Fiquei até cinco da manhã escondida na troca de óleos do posto para ir pegar o ônibus para a pousada. Dexter me ofereceu carona, disse que poderia ficar até as três para me levar em casa mas, não. Eu precisava mostrar que estava tudo bem, que aqueles arruaceiros não tinham me assustado tanto quanto parecia.
Não podia ser assim todos os dias. Quer dizer, tive sorte até aqui, um dia ruim não pode me abalar tanto.
Quando cheguei a pousada se aproximava das seis, e por mais que eu me sentisse cansada, não conseguia dormir. Os olhos negros dele nos meus, parecendo atravessa-los, sempre aparecia assim que eu fechava os olhos. Meus braços se arrepiavam sentindo a pressão nas minhas mãos e o pescoço com a voz dele ao meu ouvido.

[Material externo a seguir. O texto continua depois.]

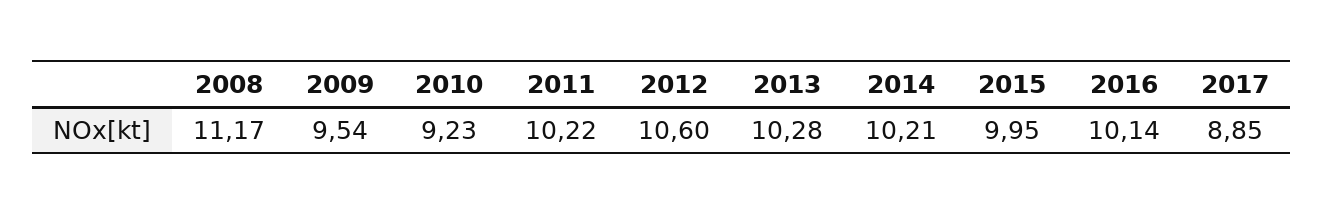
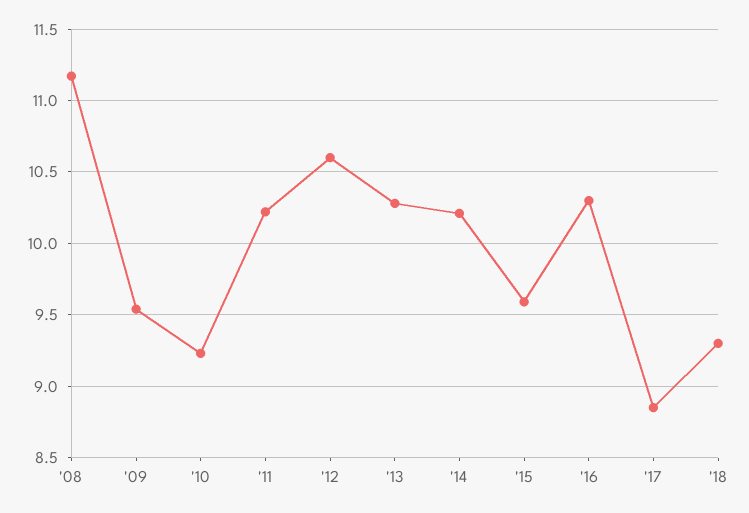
2015: 9.95 -> 9.6
2016: 10.14 -> 10.3
'18: none -> 9.3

Tomei uma longa ducha de água quente e desci por volta das oito, esperando tomar café-da-manhã no Extrangeiro quando a senhora Blackly me abordou. Disse que não via porquê eu estar gastando dinheiro todo dia com o Extrangeiro quando minhas diárias cobriam uma das refeições, e que ela poderia encaixar mais uma visto que vou passar toda a noite num posto de gasolina.
Agradeci e me juntei a ela numa das mesas. Ela me perguntava sobre o trabalho e como tinha sido meu primeiro dia, mas as minhas atenções estavam voltadas para aquele garoto.
- Cat, meu bem?!
Ela me chamou e eu senti o ar me faltar os pulmões.
- Desculpe, senhora Blackly. Acho que estou cansada demais, ainda não preguei os olhos. – me levantei da mesa e peguei um biscoito – Eu só preciso de um pouco de ar. – murmurei: - Literalmente.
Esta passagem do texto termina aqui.